Reaching the statue Severus muttered the password, 'reminiscing',and allowed the staircase to carry him upwards. Dumbledore was sat on the floor in the middle of his office, talking with all the old headmasters and mistresses about how Hogwarts used to be, with occasional interruptions from Fawkes.

"One time you could just open the gates and no one would try to find us, we were separate. We were…"

"Elite!"

"Better!"

"Pure!"

"Untainted!" The various paintings around the room shouted out their contribution about the Hogwarts of old and Severus looked around at them disdainfully. One of the paintings coughed and pointed at Severus, making Dumbledore jump and look around at the door.

"Morning Severus. Just chatting with my peers."

"Indeed Headmaster. Just wondering if you would like to go for a walk around the grounds." Severus couldn't believe he was asking Dumbledore to go for a walk.

"I'm very busy Severus, very busy. I would like to, but I'm afraid I can't. Very busy. Very-"

"Well, if you have any time free you're welcome to join me in the staff room or around the grounds."

"Well, thank you. I might take you up on that sometime Severus, but I have a lot to do at the minute and-"

"Well, Headmaster, I have lessons to be teaching." Severus shut the ornate door of Dumbledore's office and ran a hand through his hair. He was getting worse, locking himself in his office for days on end and he appeared obsessed with how Hogwarts used to be. He wondered how long Hogwarts would last like it was, perhaps Fudge would just employ a new Headmaster and all the teachers would concentrate on teaching instead of well, there was no point listing every vice that every single teacher held. Severus shook his head and made his way back to his rooms, pushing the Headmaster from his mind and onto a pile of homework that needed marking. Reaching his desk, he pulled a pile towards him and glanced at the name.

'Goyle. Well, I wonder what hilarious answers he will come up with today.' Severus mused as he read a paragraph on how bat-wings are an antidote for hiccups (which was of course complete rubbish) and scrawled a 'Good. Some points need adjusting,' on the bottom. Crabbe appeared to have an exact copy of Goyle's essay and so Snape used a simple charm to replicate what he had written on Goyle's onto exactly the same place on Crabbe's essay. They certainly wouldn't notice but it gave Severus some amusement. Malfoy was only slightly better and Severus scrawled a quick 'reasonable', Severus wasn't scared of what Lucius could do to him for giving his son poor grades, he had no family to intimidate and he was behind Hogwarts walls. No harm could come to him here, not from Lucius Malfoy anyway. Hermione Granger had of course taken every book she could possibly find and squeezed every fact out of them onto a two foot piece of parchment. 'Cannot possibly read,' Severus was tempted to put, 'redo for tomorrow', but he didn't want to spend another afternoon reading through it. Potter and Weasley were average, though Granger had obviously rewritten parts. Severus didn't even bother to read Longbottom's; he simply crossed through it and put it at the bottom of the pile. The last time he'd read anything written by Longbottom he had lost the will to life and had tried to hang himself from a suit of armour. A knocking at the door broke Severus' concentration and he suddenly realised that someone (probably the house elves) had reaffixed his door to its hinges.
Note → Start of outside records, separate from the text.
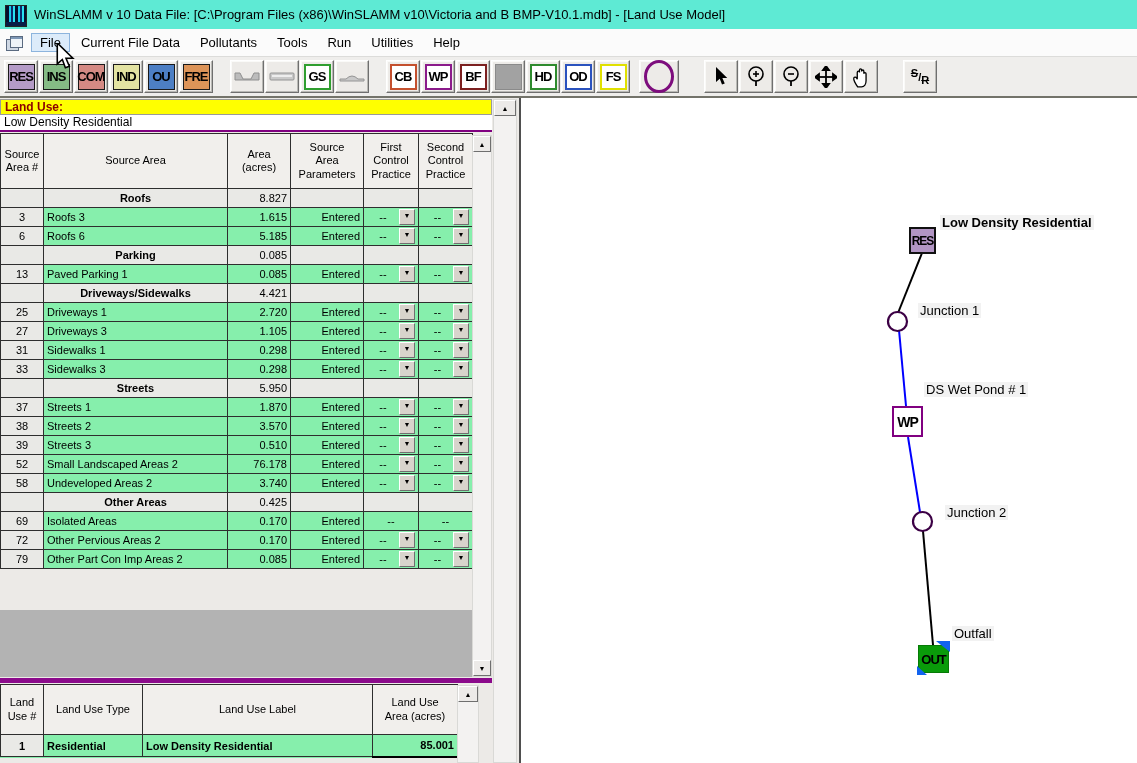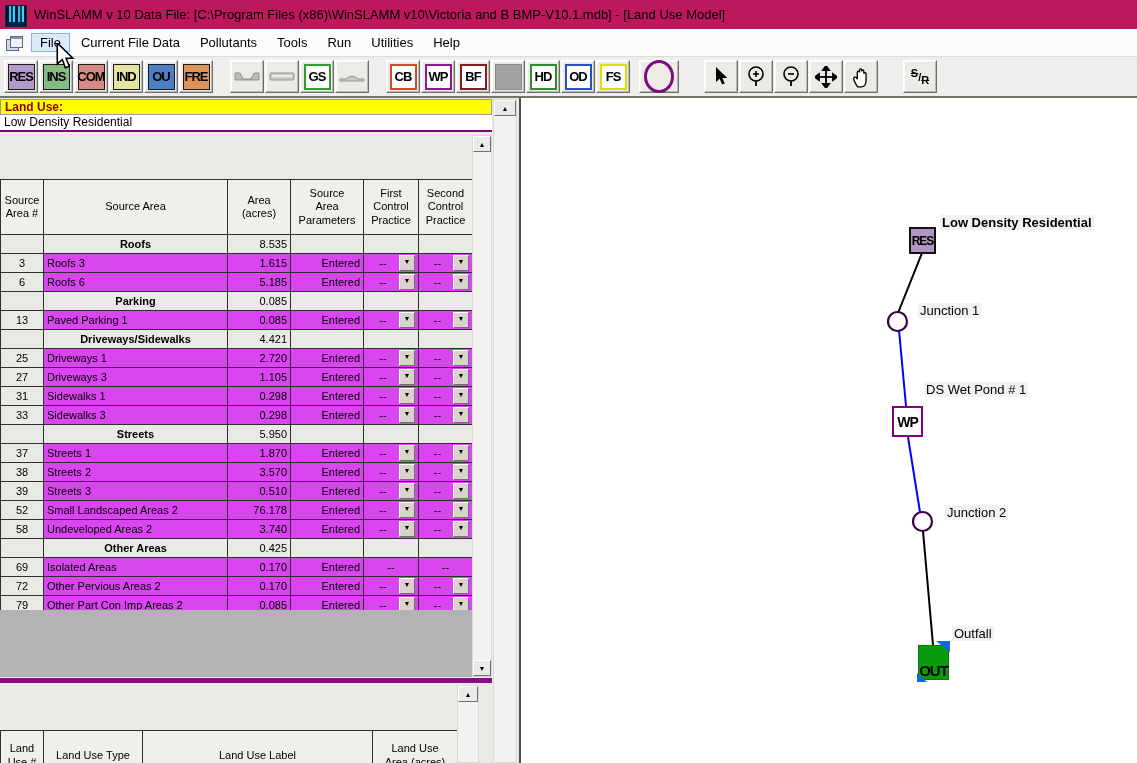"WinSLAMM v 10 Data File:" .titlebar { background: #be185d -> #5eead4 }
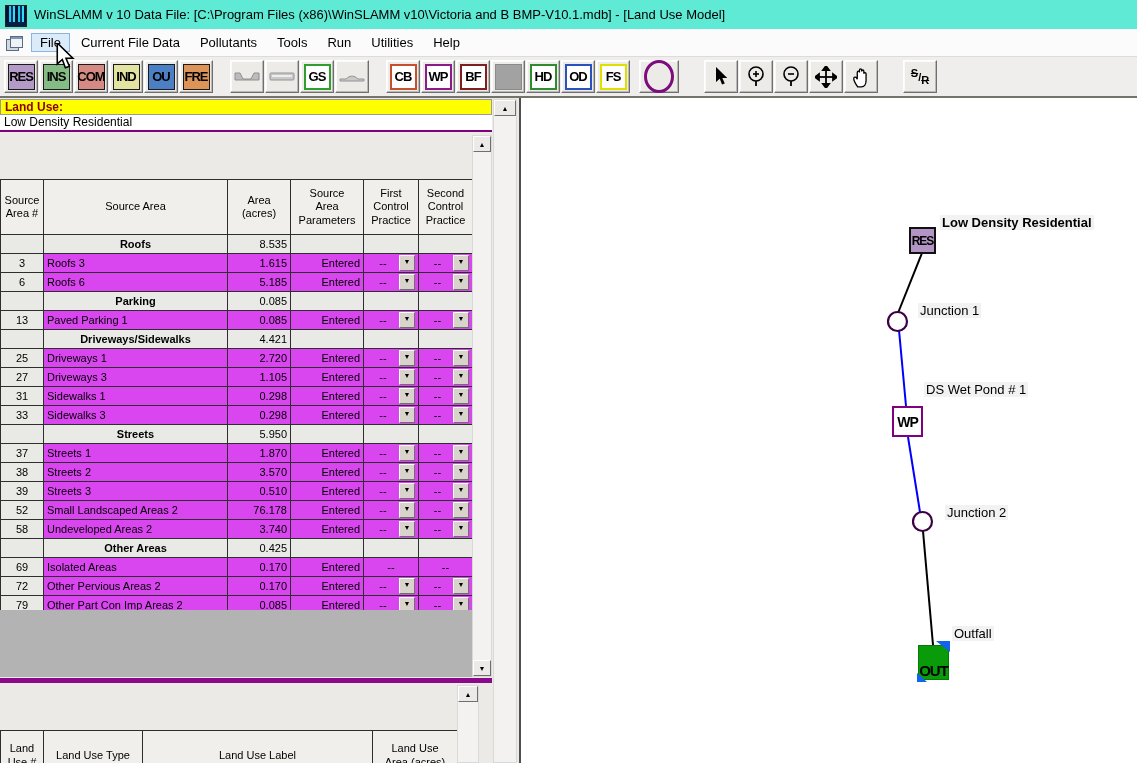"Source" table.grid { background: #d946ef -> #86efac; margin-top: 46px -> none }
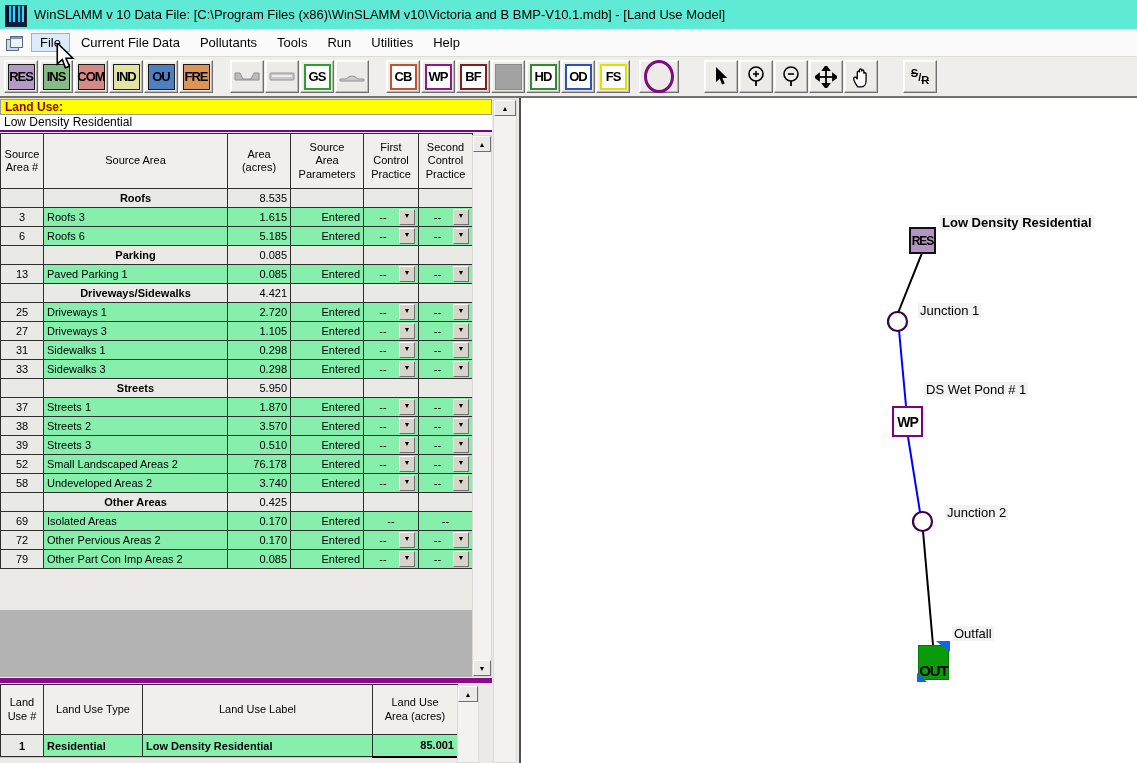"8.535" td.ar { text: 8.535 -> 8.827 }
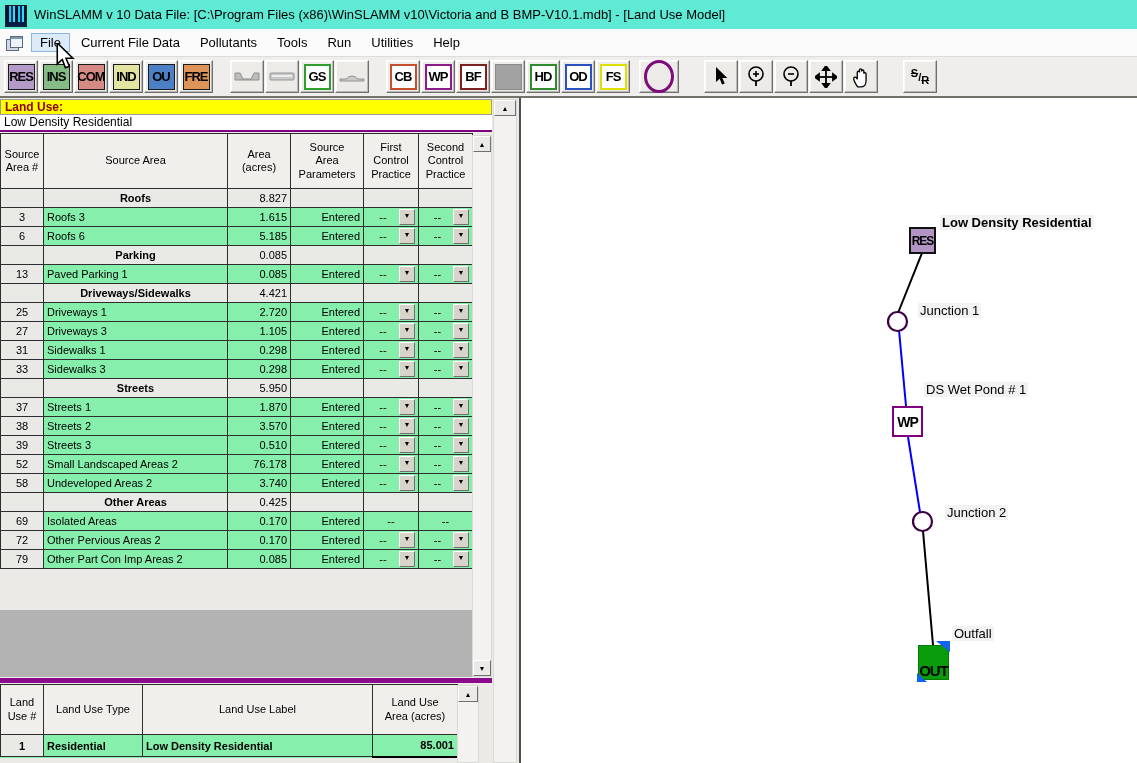"OUT" .node.out { align-items: flex-end -> none; font-size: 15px -> 13px; height: 35px -> 28px }
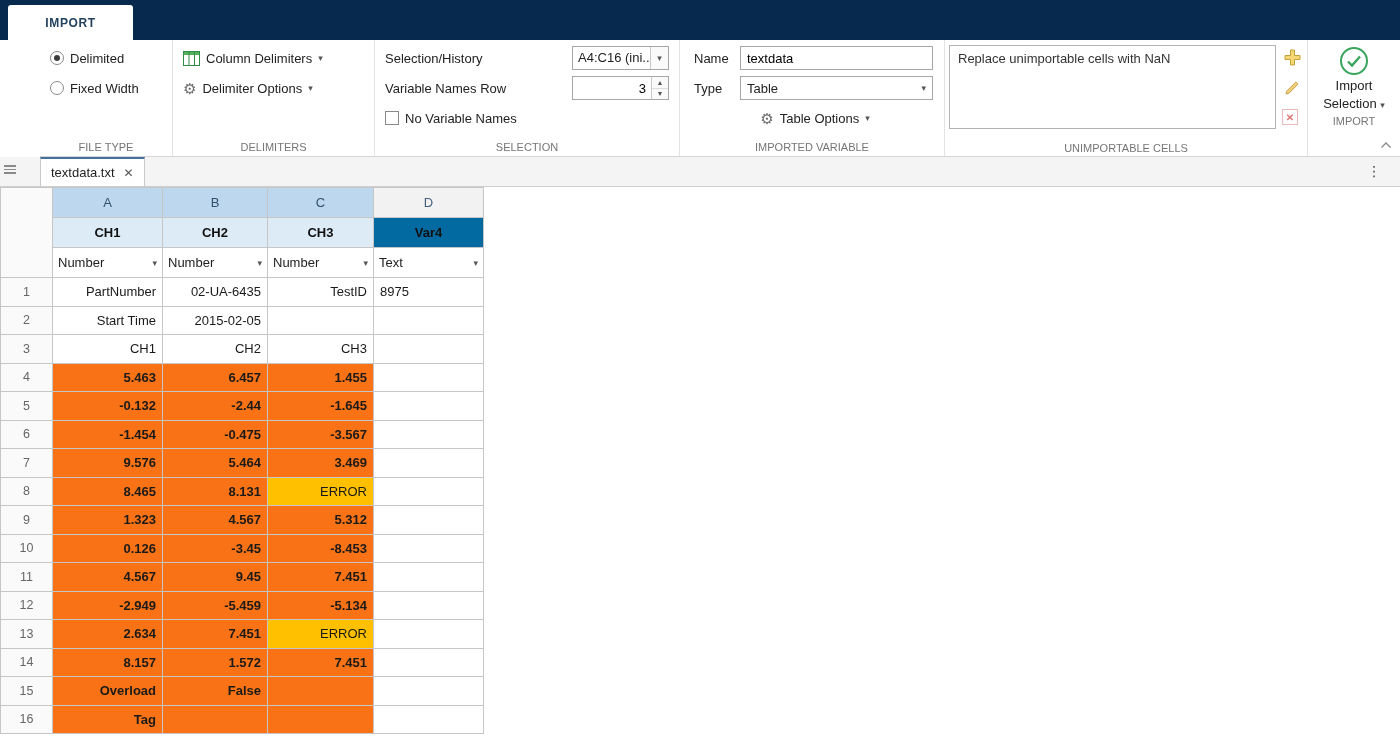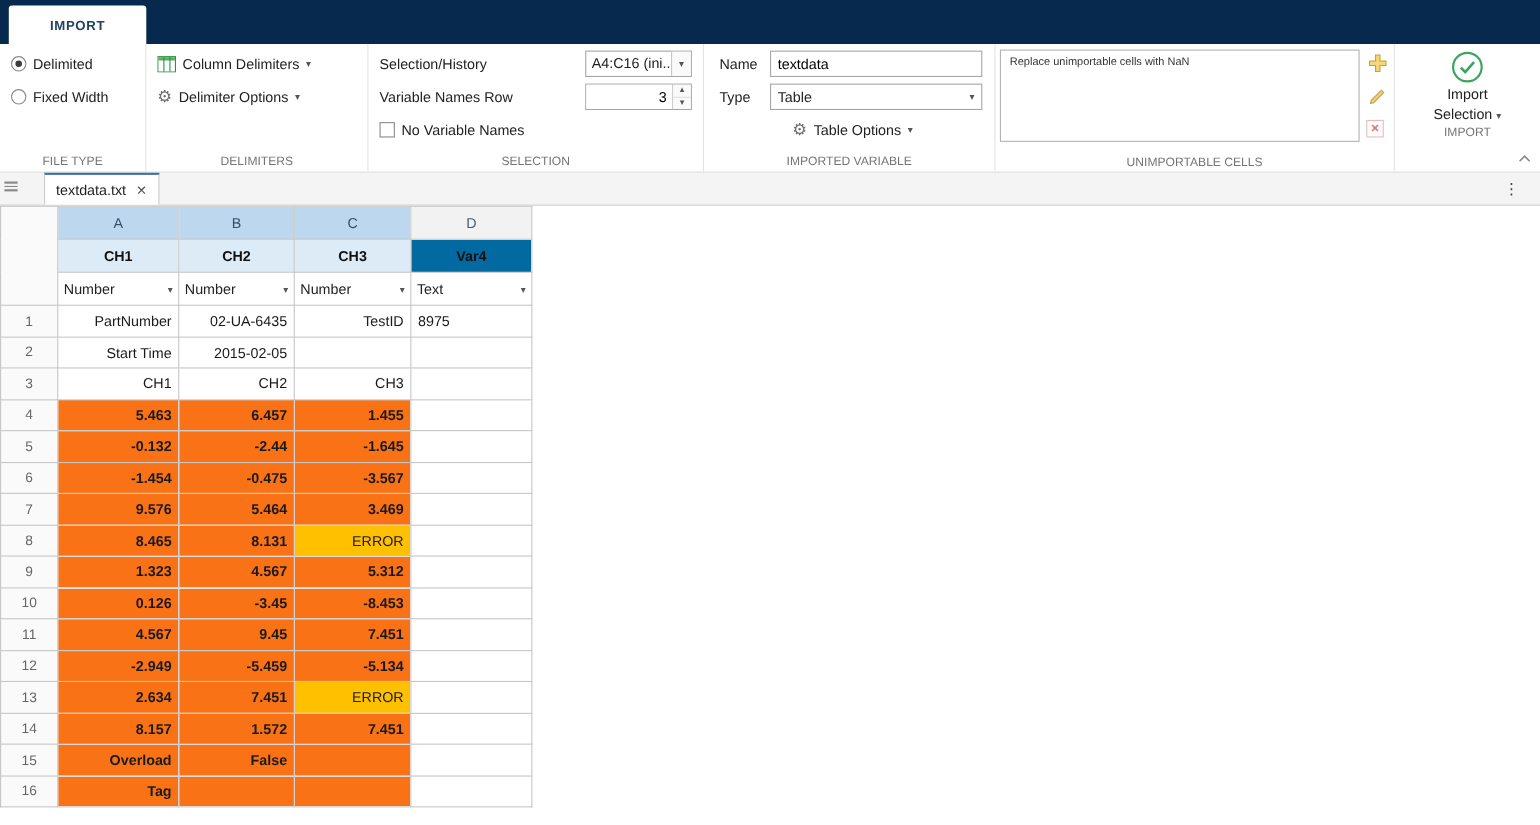"Delimited" .ribbon { margin-left: none -> 40px }
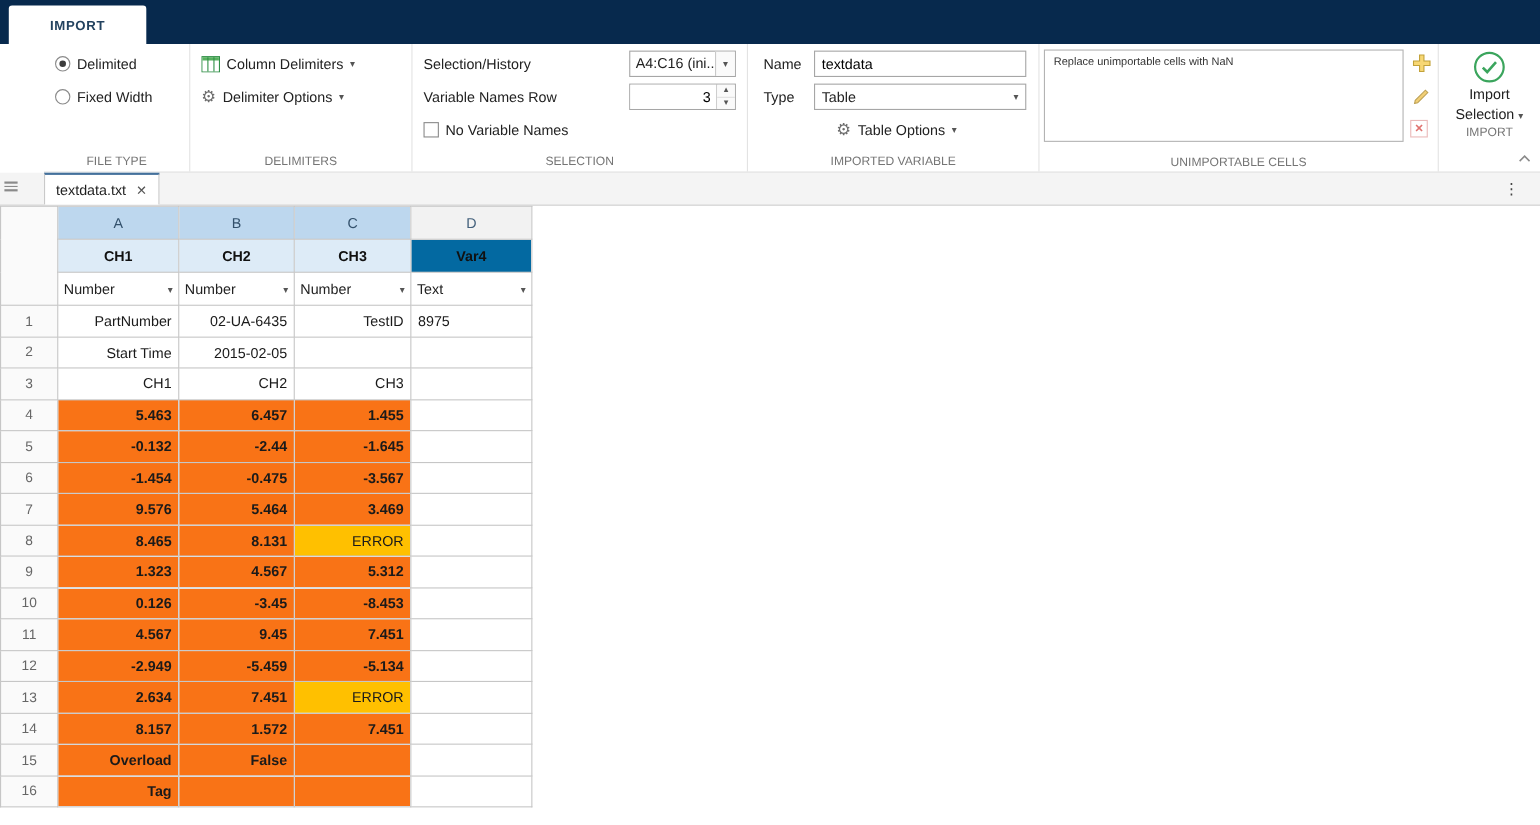"Replace unimportable cells with NaN" .unimp-box { font-size: 10px -> 13px }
"Yes?" Severus threw open his door to find a very grumpy Filch glaring at him.

"Students, Professor. Second floor. They're using Fanged Frisbees to have a wizard's duel." Severus sighed and rolled his eyes, anyone else could just put a stop to it, but Filch was a Squib so of course he couldn't.

"I'll see to it." Filch nodded and shuffled off. Hearing a noise at his ankles Severus looked down to find Mrs Norris slinking against the opposite wall, hissing madly. Snape was the only one Mrs Norris didn't attack at the first given chance. Striding along the corridors and up two flights of stairs, Severus heard excited yelling and jeering coming from further up the corridor and withdrew his wand from within his robes. Silently walking up the corridor a peculiar sight met his eyes, a group of third years were fighting, charming Fanged Frisbees to go for each other's various body parts. Severus thought they belonged to Hufflepuff and Hufflepuff tended not to fight, especially amongst themselves. Casting a charm, all the Frisbees fell to the floor with a clatter as the six students stared, open-mouthed with horror at the Professor. Severus surveyed them in icy silence. The students shuffled their feet and moved closer together, as if to protect one another from him. Severus sneered as he studied the frightened faces peering up at him.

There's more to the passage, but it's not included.